## [EXCERPTED RECORDS]
────────────────────────────────────────
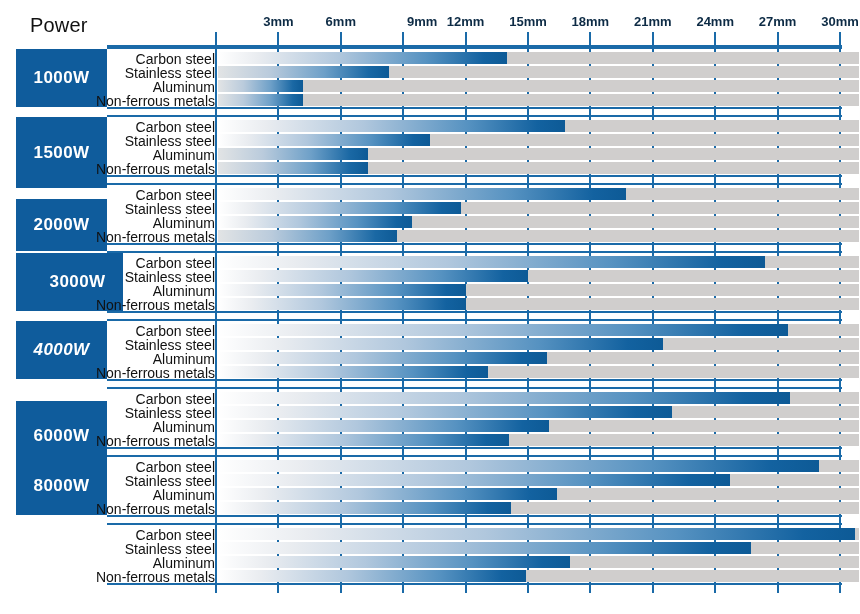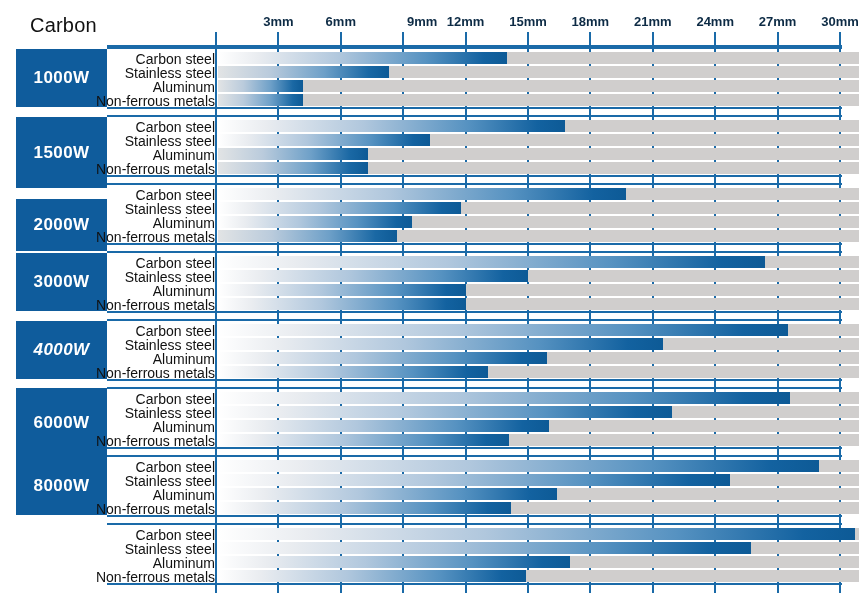--- a/index.html
+++ b/index.html
@@ -120,21 +120,21 @@
         rgba(110,160,200,1) 62%,
         rgba(26,104,164,1) 88%,
         rgba(13,90,150,1) 100%);
   }
 </style>
 </head>
 <body>
 
 <div id="chart">
 
-  <div class="title">Carbon</div>
+  <div class="title">Power</div>
 
   <div class="axis-labels" id="axis-labels">
       <div class="axis-tick-label" style="left: 278.4px;">3mm</div>
       <div class="axis-tick-label" style="left: 340.8px;">6mm</div>
       <div class="axis-tick-label" style="left: 403.2px; margin-left: 19px;">9mm</div>
       <div class="axis-tick-label" style="left: 465.6px;">12mm</div>
       <div class="axis-tick-label" style="left: 528px;">15mm</div>
       <div class="axis-tick-label" style="left: 590.4px;">18mm</div>
       <div class="axis-tick-label" style="left: 652.8px;">21mm</div>
       <div class="axis-tick-label" style="left: 715.2px;">24mm</div>
@@ -206,21 +206,21 @@
         <div class="track" style="top: 19px; width: 640.72px;"></div>
         <div class="bar" title="11.8mm" style="top: 19px; width: 243.44px;"></div>
         <div class="row-label" style="top: 34px; right: 645px;">Aluminum</div>
         <div class="track" style="top: 33px; width: 640.72px;"></div>
         <div class="bar" title="9.4mm" style="top: 33px; width: 193.52px;"></div>
         <div class="row-label" style="top: 48px; right: 645px;">Non-ferrous metals</div>
         <div class="track" style="top: 47px; width: 640.72px;"></div>
         <div class="bar short" title="8.7mm" style="top: 47px; width: 178.96px;"></div>
       </div>
       <div class="group" style="top: 251px; height: 62px;">
-        <div class="power-box" style="top: 2px; height: 58px;">3000W</div>
+        <div class="power-box" style="top: 2px; height: 58px; padding-left: 16px;">3000W</div>
         <div class="label-panel" style="top: 0px; height: 62px;"></div>
         <div class="group-rule" style="top: 0px;"></div>
         <div class="group-rule" style="top: 60px;"></div>
         <div class="row-label" style="top: 6px; right: 645px;">Carbon steel</div>
         <div class="track" style="top: 5px; width: 640.72px;"></div>
         <div class="bar" title="26.4mm" style="top: 5px; width: 547.12px;"></div>
         <div class="row-label" style="top: 20px; right: 645px;">Stainless steel</div>
         <div class="track" style="top: 19px; width: 640.72px;"></div>
         <div class="bar" title="15mm" style="top: 19px; width: 310px;"></div>
         <div class="row-label" style="top: 34px; right: 645px;">Aluminum</div>
@@ -242,21 +242,21 @@
         <div class="track" style="top: 19px; width: 640.72px;"></div>
         <div class="bar" title="21.5mm" style="top: 19px; width: 445.2px;"></div>
         <div class="row-label" style="top: 34px; right: 645px;">Aluminum</div>
         <div class="track" style="top: 33px; width: 640.72px;"></div>
         <div class="bar" title="15.9mm" style="top: 33px; width: 328.72px;"></div>
         <div class="row-label" style="top: 48px; right: 645px;">Non-ferrous metals</div>
         <div class="track" style="top: 47px; width: 640.72px;"></div>
         <div class="bar" title="13.1mm" style="top: 47px; width: 270.48px;"></div>
       </div>
       <div class="group" style="top: 387px; height: 62px;">
-        <div class="power-box" style="top: 1px; height: 70px;">6000W</div>
+        <div class="power-box" style="top: 14px; height: 70px;">6000W</div>
         <div class="label-panel" style="top: 0px; height: 62px;"></div>
         <div class="group-rule" style="top: 0px;"></div>
         <div class="group-rule" style="top: 60px;"></div>
         <div class="row-label" style="top: 6px; right: 645px;">Carbon steel</div>
         <div class="track" style="top: 5px; width: 640.72px;"></div>
         <div class="bar" title="27.6mm" style="top: 5px; width: 572.08px;"></div>
         <div class="row-label" style="top: 20px; right: 645px;">Stainless steel</div>
         <div class="track" style="top: 19px; width: 640.72px;"></div>
         <div class="bar" title="21.9mm" style="top: 19px; width: 453.52px;"></div>
         <div class="row-label" style="top: 34px; right: 645px;">Aluminum</div>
────────────────────────────────────────
## [EXERCISE PROMPT]
Please set the data above down exactly, with the pictures removed.

## [EXERCISE SOLUTION]
--- a/index.html
+++ b/index.html
@@ -120,21 +120,21 @@
         rgba(110,160,200,1) 62%,
         rgba(26,104,164,1) 88%,
         rgba(13,90,150,1) 100%);
   }
 </style>
 </head>
 <body>
 
 <div id="chart">
 
-  <div class="title">Carbon</div>
+  <div class="title">Power</div>
 
   <div class="axis-labels" id="axis-labels">
       <div class="axis-tick-label" style="left: 278.4px;">3mm</div>
       <div class="axis-tick-label" style="left: 340.8px;">6mm</div>
       <div class="axis-tick-label" style="left: 403.2px; margin-left: 19px;">9mm</div>
       <div class="axis-tick-label" style="left: 465.6px;">12mm</div>
       <div class="axis-tick-label" style="left: 528px;">15mm</div>
       <div class="axis-tick-label" style="left: 590.4px;">18mm</div>
       <div class="axis-tick-label" style="left: 652.8px;">21mm</div>
       <div class="axis-tick-label" style="left: 715.2px;">24mm</div>
@@ -206,21 +206,21 @@
         <div class="track" style="top: 19px; width: 640.72px;"></div>
         <div class="bar" title="11.8mm" style="top: 19px; width: 243.44px;"></div>
         <div class="row-label" style="top: 34px; right: 645px;">Aluminum</div>
         <div class="track" style="top: 33px; width: 640.72px;"></div>
         <div class="bar" title="9.4mm" style="top: 33px; width: 193.52px;"></div>
         <div class="row-label" style="top: 48px; right: 645px;">Non-ferrous metals</div>
         <div class="track" style="top: 47px; width: 640.72px;"></div>
         <div class="bar short" title="8.7mm" style="top: 47px; width: 178.96px;"></div>
       </div>
       <div class="group" style="top: 251px; height: 62px;">
-        <div class="power-box" style="top: 2px; height: 58px;">3000W</div>
+        <div class="power-box" style="top: 2px; height: 58px; padding-left: 16px;">3000W</div>
         <div class="label-panel" style="top: 0px; height: 62px;"></div>
         <div class="group-rule" style="top: 0px;"></div>
         <div class="group-rule" style="top: 60px;"></div>
         <div class="row-label" style="top: 6px; right: 645px;">Carbon steel</div>
         <div class="track" style="top: 5px; width: 640.72px;"></div>
         <div class="bar" title="26.4mm" style="top: 5px; width: 547.12px;"></div>
         <div class="row-label" style="top: 20px; right: 645px;">Stainless steel</div>
         <div class="track" style="top: 19px; width: 640.72px;"></div>
         <div class="bar" title="15mm" style="top: 19px; width: 310px;"></div>
         <div class="row-label" style="top: 34px; right: 645px;">Aluminum</div>
@@ -242,21 +242,21 @@
         <div class="track" style="top: 19px; width: 640.72px;"></div>
         <div class="bar" title="21.5mm" style="top: 19px; width: 445.2px;"></div>
         <div class="row-label" style="top: 34px; right: 645px;">Aluminum</div>
         <div class="track" style="top: 33px; width: 640.72px;"></div>
         <div class="bar" title="15.9mm" style="top: 33px; width: 328.72px;"></div>
         <div class="row-label" style="top: 48px; right: 645px;">Non-ferrous metals</div>
         <div class="track" style="top: 47px; width: 640.72px;"></div>
         <div class="bar" title="13.1mm" style="top: 47px; width: 270.48px;"></div>
       </div>
       <div class="group" style="top: 387px; height: 62px;">
-        <div class="power-box" style="top: 1px; height: 70px;">6000W</div>
+        <div class="power-box" style="top: 14px; height: 70px;">6000W</div>
         <div class="label-panel" style="top: 0px; height: 62px;"></div>
         <div class="group-rule" style="top: 0px;"></div>
         <div class="group-rule" style="top: 60px;"></div>
         <div class="row-label" style="top: 6px; right: 645px;">Carbon steel</div>
         <div class="track" style="top: 5px; width: 640.72px;"></div>
         <div class="bar" title="27.6mm" style="top: 5px; width: 572.08px;"></div>
         <div class="row-label" style="top: 20px; right: 645px;">Stainless steel</div>
         <div class="track" style="top: 19px; width: 640.72px;"></div>
         <div class="bar" title="21.9mm" style="top: 19px; width: 453.52px;"></div>
         <div class="row-label" style="top: 34px; right: 645px;">Aluminum</div>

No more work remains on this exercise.